▸ **Your goal**: In the records below, find the line that holds "left: 869px ->". Restate it and every later line exactly, stopping at the end and skipping pictures.

[Records drawn from a dataset]
◇ ◇ ◇ ◇ ◇
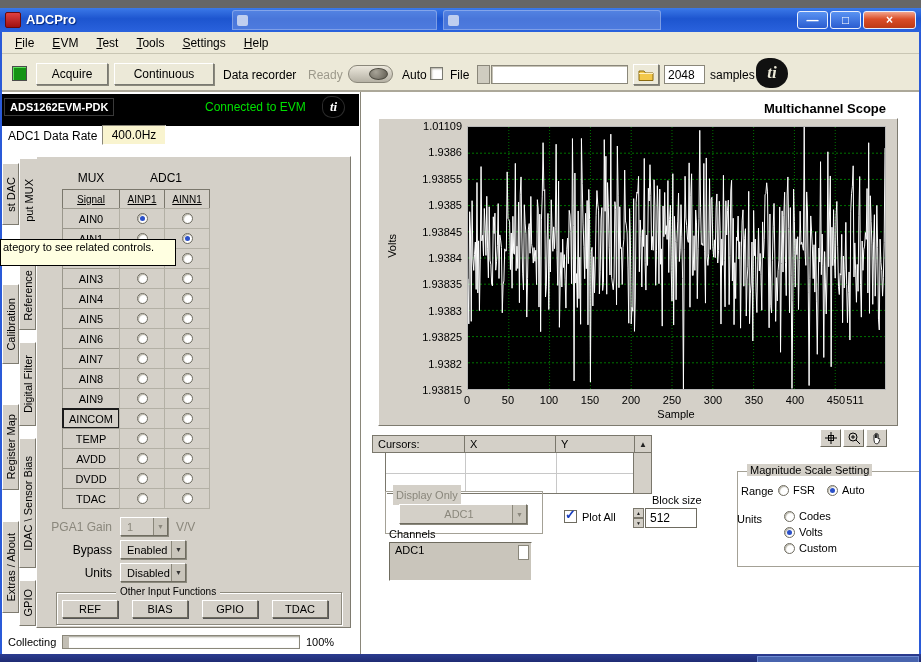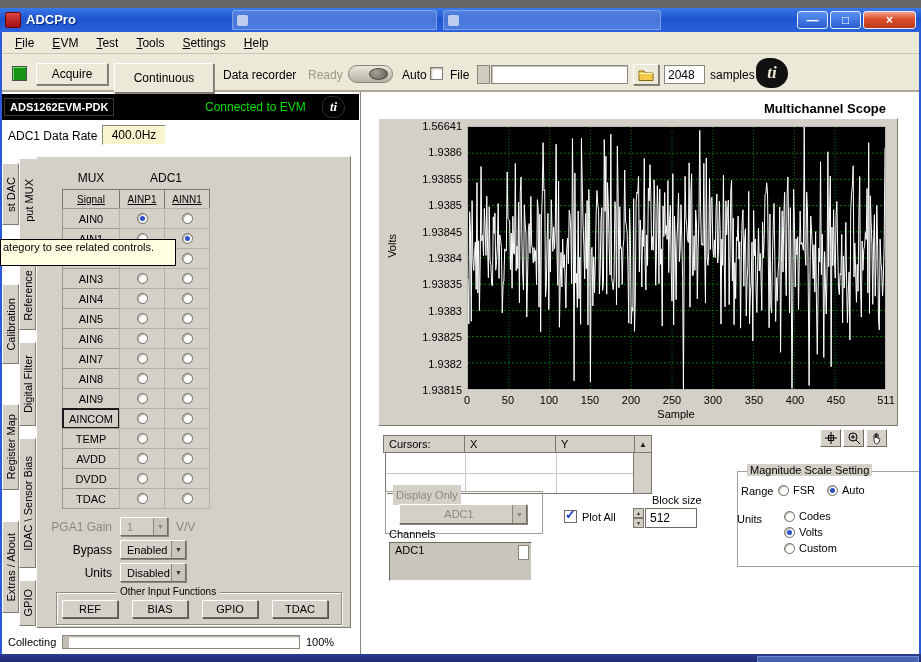"Continuous" #btn-continuous { height: 30px -> 22px }
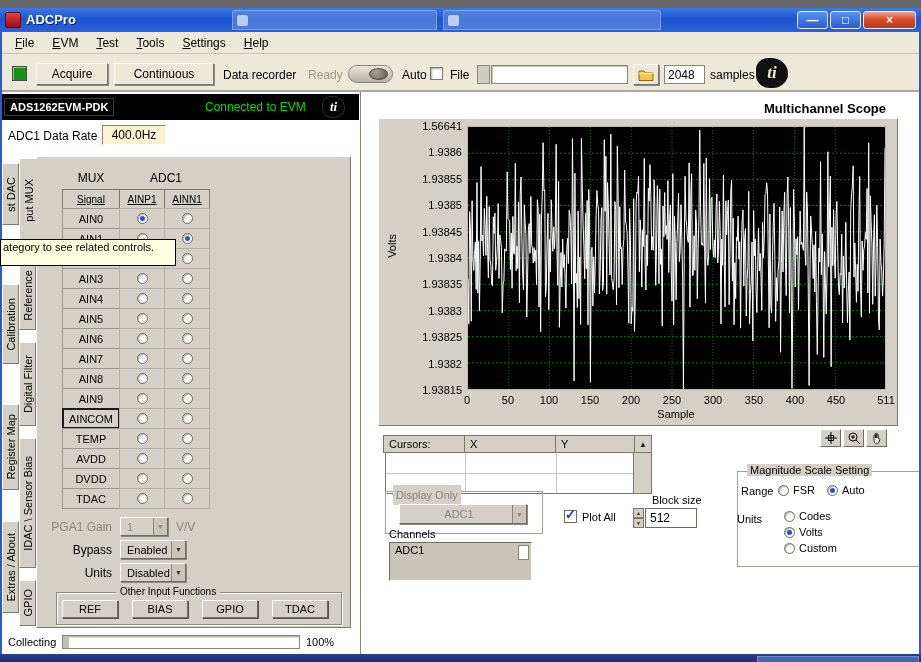"ADS1262EVM-PDK" #device-header { height: 26px -> 32px }
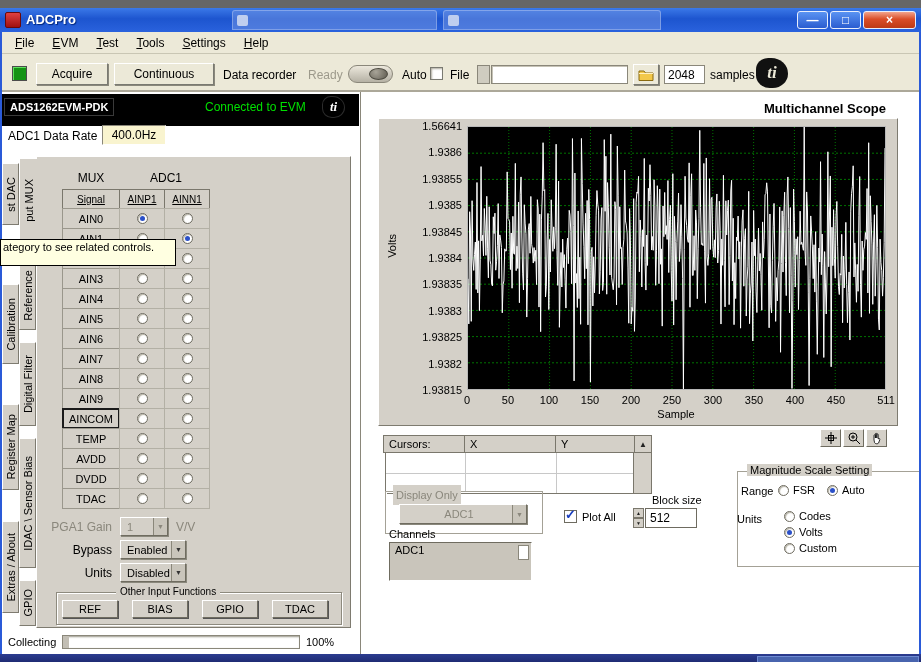"1.56641" div.ytick { text: 1.56641 -> 1.01109 }
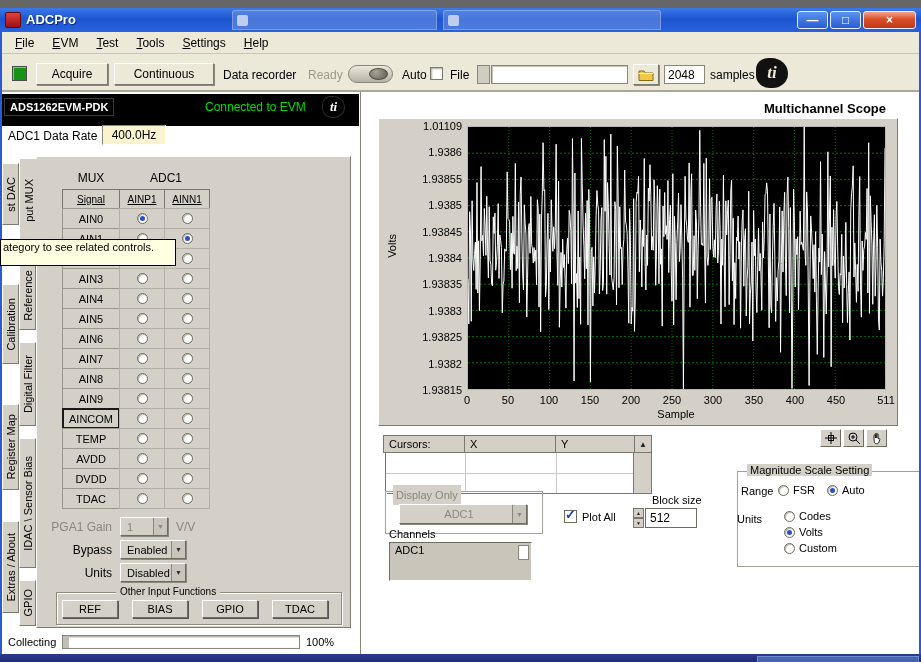"511" div.xtick { left: 869px -> 838px }
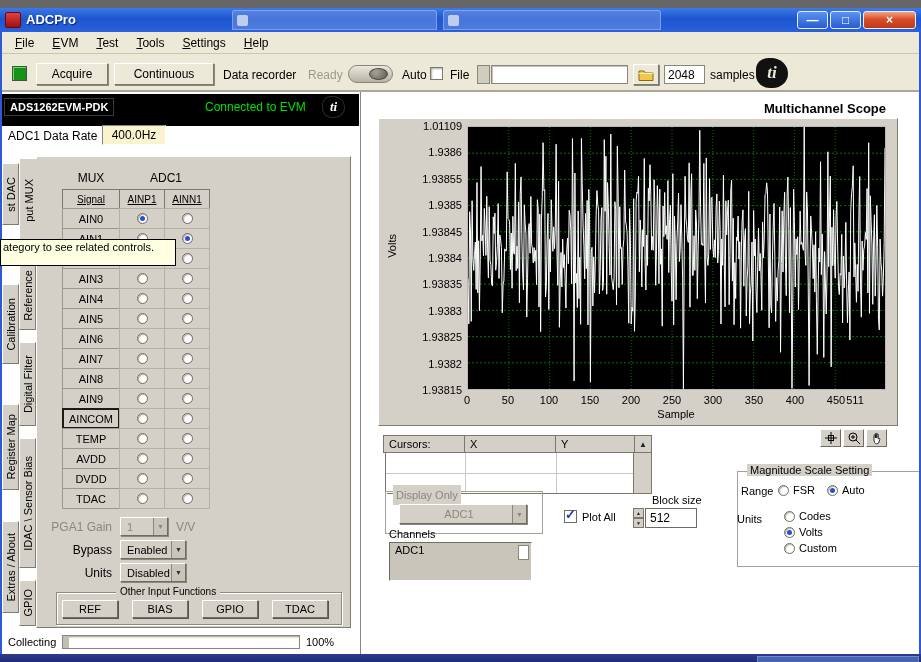"Cursors:" #cur-h1 { left: 383px -> 372px }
◇ ◇ ◇ ◇ ◇
▸ **Task response**:
"511" div.xtick { left: 869px -> 838px }
"Cursors:" #cur-h1 { left: 383px -> 372px }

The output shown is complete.